User management from the command line

User info

The id command prints information for a certain user. Use it like this:

id username

Create a user

To create a new user:

useradd -c "My Example User" username
# passwd username

The created user is initially in an inactive state. To activate the user you have to assign a password with passwd. Some useful useradd options include the following:
-c : sets a comment for the user.
-s : is used in order to define the user’s default login shell. If not used, then the system’s default shell becomes the user’s default login shell.
-r : creates a user with UID<500 (system account)
-d : sets the user’s home directory. If not used, the default home directory is created (/home/username/)
-M : the home directory is not created. This is useful when the directory already exists.

To create a user that does not have the ability to login to a shell, issue the following commands:

useradd -c "This user cannot login to a shell" -s /sbin/nologin username
# passwd username

Change the user’s password

To change a user’s password:

passwd username

If it’s used without specifying a username, then the currently logged in user’s password is changed.

Add a user to a group

Usermod is used to modify a user account’s settings. Check the man page for all the available options. One useful use of this command is to add a user to a group:

usermod -a -G group1 username

The -a option is critical. The user is added to group1 while he continues to be a member of other groups. If it’s not used, then the user is added only to group1 and removed from any other groups. So, take note!
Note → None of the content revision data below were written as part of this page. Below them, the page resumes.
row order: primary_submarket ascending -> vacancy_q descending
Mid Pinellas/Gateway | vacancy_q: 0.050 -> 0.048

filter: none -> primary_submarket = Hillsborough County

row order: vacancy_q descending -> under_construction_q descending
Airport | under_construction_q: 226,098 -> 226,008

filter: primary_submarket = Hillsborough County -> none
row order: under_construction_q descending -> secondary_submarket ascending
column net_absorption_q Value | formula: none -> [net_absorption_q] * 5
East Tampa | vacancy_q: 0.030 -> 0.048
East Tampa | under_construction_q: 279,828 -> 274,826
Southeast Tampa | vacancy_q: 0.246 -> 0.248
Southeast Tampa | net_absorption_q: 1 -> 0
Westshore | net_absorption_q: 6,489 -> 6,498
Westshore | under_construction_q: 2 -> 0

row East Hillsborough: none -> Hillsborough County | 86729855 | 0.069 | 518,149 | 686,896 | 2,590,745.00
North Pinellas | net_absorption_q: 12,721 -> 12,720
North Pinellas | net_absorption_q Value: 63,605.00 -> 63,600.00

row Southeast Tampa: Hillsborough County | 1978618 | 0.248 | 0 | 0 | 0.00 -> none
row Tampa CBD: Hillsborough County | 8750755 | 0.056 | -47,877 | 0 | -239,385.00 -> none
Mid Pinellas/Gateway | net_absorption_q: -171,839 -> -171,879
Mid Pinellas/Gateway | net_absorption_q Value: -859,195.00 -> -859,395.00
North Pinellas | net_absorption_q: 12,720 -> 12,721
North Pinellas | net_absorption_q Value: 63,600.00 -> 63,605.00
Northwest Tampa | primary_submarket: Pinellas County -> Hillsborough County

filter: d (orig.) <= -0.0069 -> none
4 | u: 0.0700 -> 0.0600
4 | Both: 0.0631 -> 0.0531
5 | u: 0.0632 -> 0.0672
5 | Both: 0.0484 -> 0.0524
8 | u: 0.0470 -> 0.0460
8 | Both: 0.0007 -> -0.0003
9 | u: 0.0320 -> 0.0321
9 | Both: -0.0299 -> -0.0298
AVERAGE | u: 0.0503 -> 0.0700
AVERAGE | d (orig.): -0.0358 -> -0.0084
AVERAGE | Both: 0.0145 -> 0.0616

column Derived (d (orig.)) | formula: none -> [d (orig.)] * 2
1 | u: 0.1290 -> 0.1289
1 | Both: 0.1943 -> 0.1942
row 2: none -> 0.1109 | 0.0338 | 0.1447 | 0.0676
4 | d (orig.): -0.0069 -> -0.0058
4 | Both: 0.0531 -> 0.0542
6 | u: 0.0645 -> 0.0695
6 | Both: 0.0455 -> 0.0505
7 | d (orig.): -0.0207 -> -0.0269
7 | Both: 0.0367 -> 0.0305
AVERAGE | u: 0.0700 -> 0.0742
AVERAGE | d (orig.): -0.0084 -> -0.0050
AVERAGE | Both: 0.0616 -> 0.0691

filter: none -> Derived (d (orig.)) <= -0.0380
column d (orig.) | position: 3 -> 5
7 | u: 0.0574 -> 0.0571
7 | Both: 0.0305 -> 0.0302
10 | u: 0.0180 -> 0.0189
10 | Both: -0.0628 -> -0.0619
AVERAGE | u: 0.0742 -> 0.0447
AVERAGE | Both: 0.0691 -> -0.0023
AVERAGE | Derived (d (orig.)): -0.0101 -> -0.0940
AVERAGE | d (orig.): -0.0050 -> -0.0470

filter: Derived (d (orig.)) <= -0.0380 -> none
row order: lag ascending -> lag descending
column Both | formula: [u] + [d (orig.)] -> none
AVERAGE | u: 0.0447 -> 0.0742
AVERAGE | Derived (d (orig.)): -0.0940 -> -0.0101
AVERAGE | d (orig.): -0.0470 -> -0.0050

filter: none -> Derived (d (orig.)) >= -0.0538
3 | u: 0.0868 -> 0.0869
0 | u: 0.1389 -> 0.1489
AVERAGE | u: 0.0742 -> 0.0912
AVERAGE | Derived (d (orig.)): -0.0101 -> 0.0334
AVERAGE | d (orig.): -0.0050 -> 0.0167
Remove a user from a group

Removing a user from a group is a bit trickier. Unfortunately, there is no direct command, at least not in Fedora or RHEL, that can do that from command line. At first you need to get a list of groups that your user is a member of:

id -nG username
group1 group2 group3 ....

Then you need to put all these groups as a comma-separated list to the usermod -G option, except for the group from which you want the user to be removed. So, to remove the user from group2, issue the command:

usermod -G group1,group3,... username

Lock and Unlock user accounts

Other common usermod uses are to lock and unlock user accounts. To lock out a user:

usermod -L username

To unlock the user:

usermod -U username

Delete a user

Userdel is used to delete a user account. If the -r option is used then the user’s home directory and mail spool are deleted too:

userdel -r username

Create a new group

To create a new group, issue the command:

groupadd groupname

The -r option can be used to create a group with GID<500 (system).

Change a group’s name

Groupmod can be used to change a group name:

groupmod -n newgroupname groupname

Delete a group

Groupdel can delete a group:

groupdel groupname

In order to delete a user’s primary group (usually this is the group with name equal to the username) the respective user must be deleted previously.

You can find more info in the man pages, but these will do in most cases.